I tried to leave home and venture out on my own when I was quite young. Now, I wasn’t upset with my family as I recall – I just wanted to see how far I could get and what I might encounter in the great beyond – just around the corner six houses away. Besides, my best pal and neighbor, Ron, decided to tag along. With the blessing of my mother, she helped us fill the little wagon with essentials needed for such an endeavor. The basics included some cookies, a jar of peanut butter, an old blanket and my teddy bear. I don’t remember what all Ron threw in – he may have just been relying on my stock.

With a fearless yet tear-less farewell, we bid my mom goodbye. She stood at the edge of the driveway in front of our old home and waved as she wished us well. Ron and I took turns slowly pulling the wagon down the sidewalk as we counted off the neighbors’ homes. At the sixth and last house, which happened to take us to the corner, we paused, startled by the quickly moving traffic and the unfamiliar terrain. Looking first at one another and then at our meager supplies, Ron and I realized that we were already missing our families and the comfort of home. And so, without a word, we slowly turned the wagon around and headed back. My mother, who had never left the driveway, helped us unpack and then made us lunch – saying that it was so good of us to return when we did as this was the last of the peanut butter.

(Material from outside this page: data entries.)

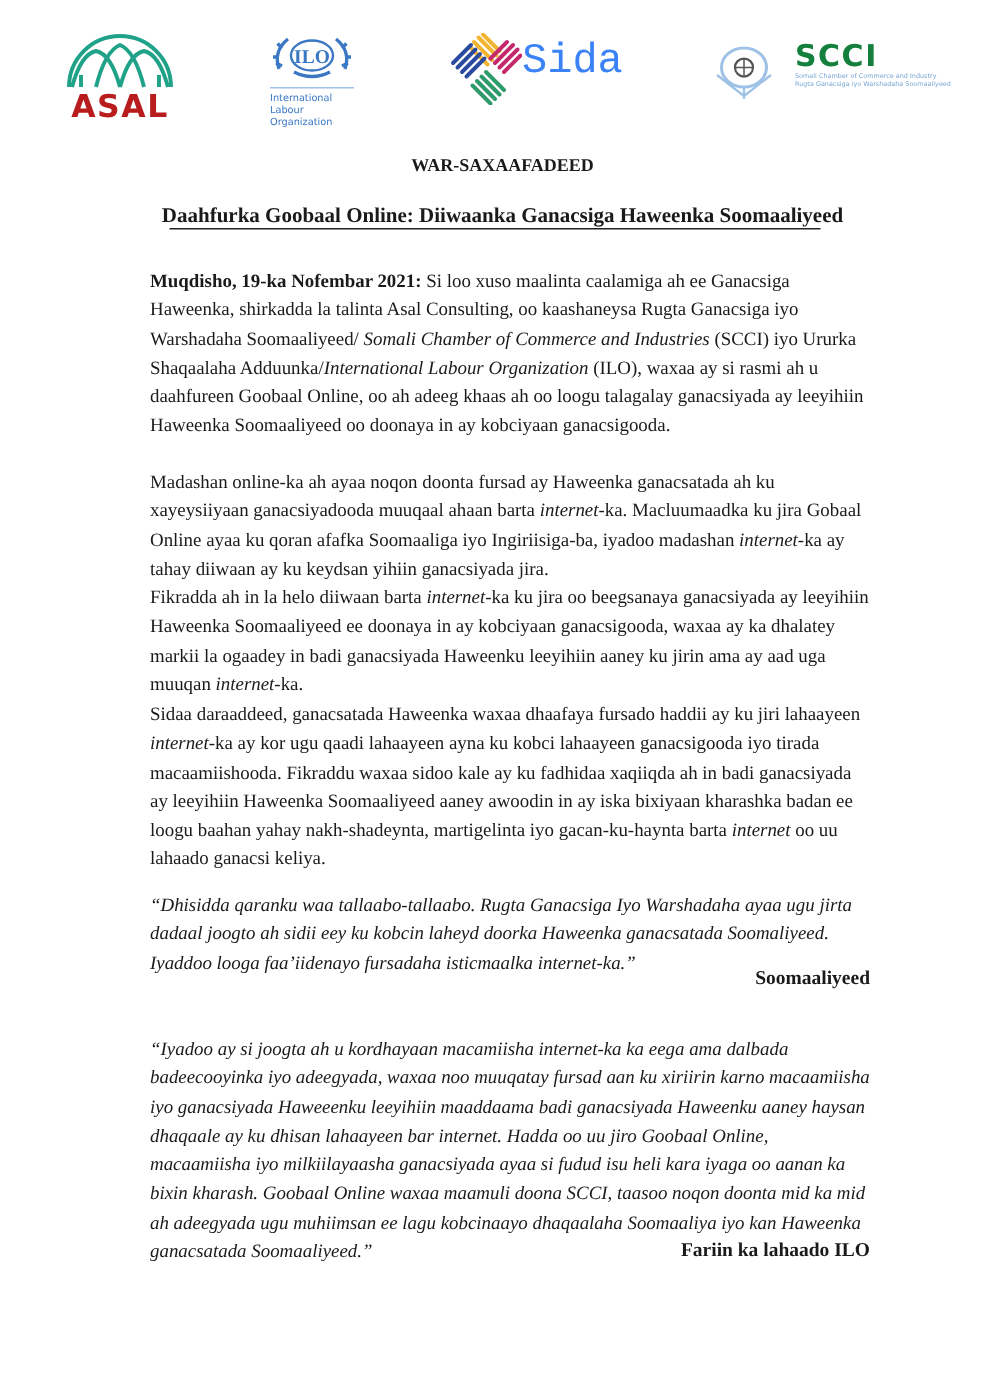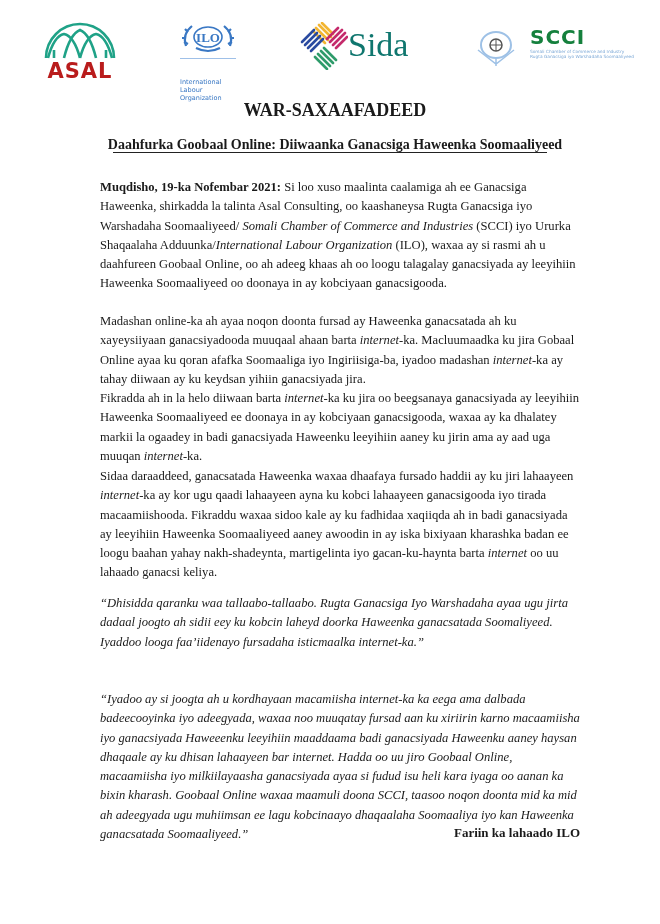--- a/index.html
+++ b/index.html
@@ -14,7 +14,7 @@
   .ilo-text { position: absolute; left: 2px; top: 36px; font-family: "DejaVu Sans", sans-serif; font-size: 6.5px;
     line-height: 8px; color: #3a78c4; border-top: 1px solid #9fc0e8; padding-top: 19px; width: 56px; }
   .sida { left: 300px; top: 22px; width: 140px; height: 50px; }
-  .sida-text { position: absolute; left: 48px; top: 4px; font-family: Liberation Serif, serif; font-size: 34px; color: #0f766e; }
+  .sida-text { position: absolute; left: 48px; top: 4px; font-family: Liberation Mono, monospace; font-size: 28px; color: #3b82f6; }
   .scci { left: 474px; top: 28px; width: 180px; height: 40px; }
   .scci-title { position: absolute; left: 56px; top: -3px; font-family: "DejaVu Sans", sans-serif; font-weight: bold;
     font-size: 20px; color: #15803d; letter-spacing: 1px; }

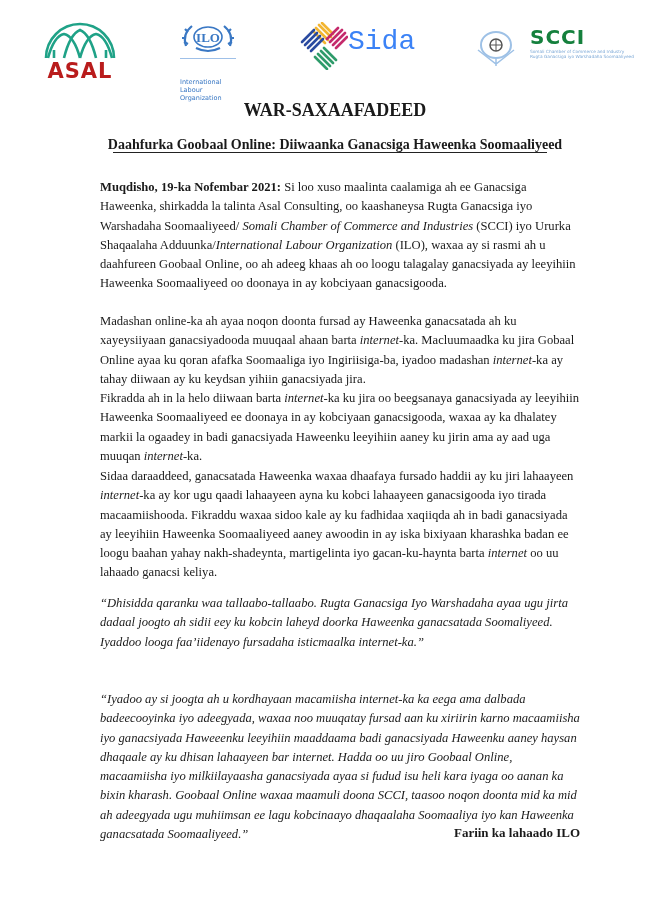--- a/index.html
+++ b/index.html
@@ -12,7 +12,7 @@
     font-family: "DejaVu Sans", sans-serif; font-weight: bold; font-size: 21px; color: #b91c1c; letter-spacing: 1px; }
   .ilo { left: 178px; top: 22px; width: 62px; height: 66px; }
   .ilo-text { position: absolute; left: 2px; top: 36px; font-family: "DejaVu Sans", sans-serif; font-size: 6.5px;
-    line-height: 8px; color: #3a78c4; border-top: 1px solid #9fc0e8; padding-top: 19px; width: 56px; }
+    line-height: 8px; color: #3a78c4; border-top: 1px solid #9fc0e8; padding-top: 2px; width: 56px; }
   .sida { left: 300px; top: 22px; width: 140px; height: 50px; }
   .sida-text { position: absolute; left: 48px; top: 4px; font-family: Liberation Mono, monospace; font-size: 28px; color: #3b82f6; }
   .scci { left: 474px; top: 28px; width: 180px; height: 40px; }

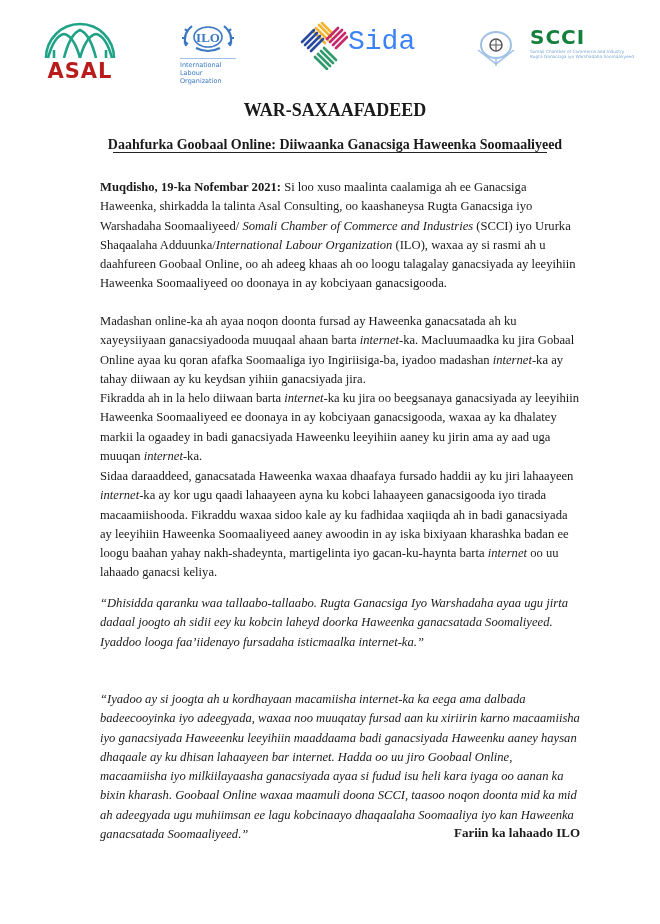--- a/index.html
+++ b/index.html
@@ -22,7 +22,7 @@
     line-height: 5px; color: #7ca8d6; white-space: nowrap; }
 
   .doc { position: absolute; left: 100px; top: 102px; width: 470px; font-size: 12.6px; line-height: 19.3px; }
-  .h1 { text-align: center; font-weight: bold; font-size: 18px; line-height: 17px; margin-left: 0; }
+  .h1 { text-align: center; font-weight: bold; font-size: 12px; line-height: 17px; margin-left: 0; }
   .h2 { text-align: center; font-weight: bold; font-size: 14px; line-height: 19px; margin: 16px -15px; }
   .rule { position: absolute; left: 113px; top: 152px; width: 434px; height: 1px; background: #222; }
   p { margin: 0; }

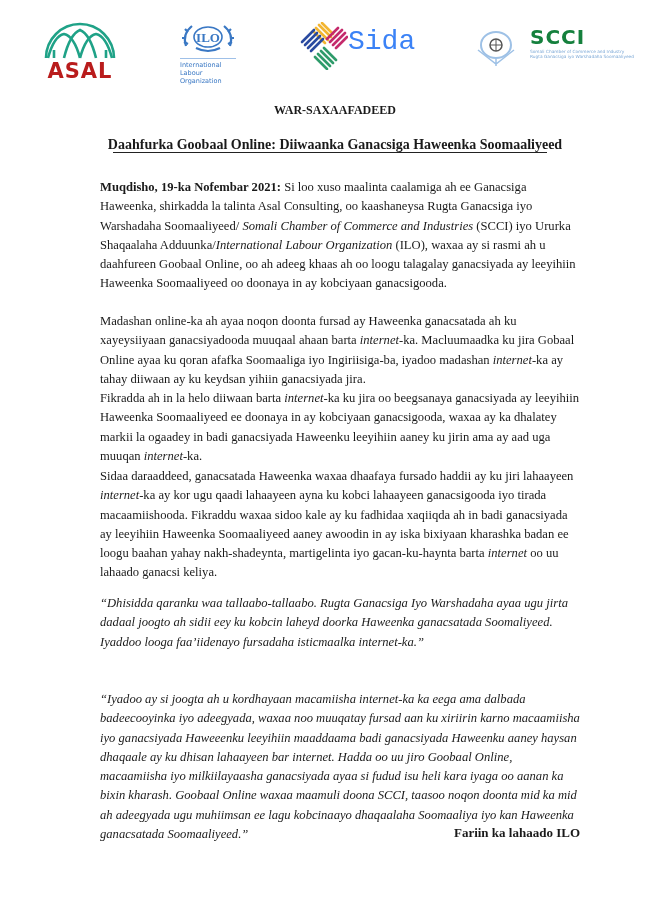--- a/index.html
+++ b/index.html
@@ -118,6 +118,7 @@
 
 <p class="p quote" style="top:594px;"> “Dhisidda qaranku waa tallaabo-tallaabo. Rugta Ganacsiga Iyo Warshadaha ayaa ugu jirta dadaal joogto ah sidii eey ku kobcin laheyd doorka Haweenka  ganacsatada Soomaliyeed. Iyaddoo looga faa’iidenayo fursadaha isticmaalka internet-ka.”</p>
 <div class="attr" style="top:642px;">
+  <div>Soomaaliyeed</div>
 </div>
 
 <p class="p quote" style="top:690px;"> “Iyadoo ay si joogta ah u kordhayaan macamiisha  internet-ka ka eega ama dalbada badeecooyinka iyo adeegyada, waxaa noo muuqatay fursad aan ku xiriirin karno macaamiisha iyo ganacsiyada Haweeenku leeyihiin maaddaama badi ganacsiyada Haweenku aaney haysan dhaqaale ay ku dhisan lahaayeen bar internet. Hadda oo uu jiro Goobaal Online, macaamiisha iyo milkiilayaasha ganacsiyada ayaa si fudud isu heli kara iyaga oo aanan ka bixin kharash. Goobaal Online waxaa maamuli doona SCCI, taasoo noqon doonta mid ka mid ah adeegyada ugu muhiimsan ee lagu kobcinaayo dhaqaalaha Soomaaliya iyo kan Haweenka ganacsatada Soomaaliyeed.”</p>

The next time I decided to leave home, I succeeded. I had a bigger wagon by then – an El Camino. It held more things too - like a bed, some clothes, a lamp, a desk, boxes of knickknacks, and a familiar looking teddy bear my mom had tucked away within one of those boxes. This time I made it all the way around a familiar looking corner. And as I made the turn, I spied my mother in the rear view mirror, still standing in the driveway outside my childhood home. She was wishing me well with her waving arm.

It dawned on me that I was going to need more than a teddy bear and a jar of peanut butter this time.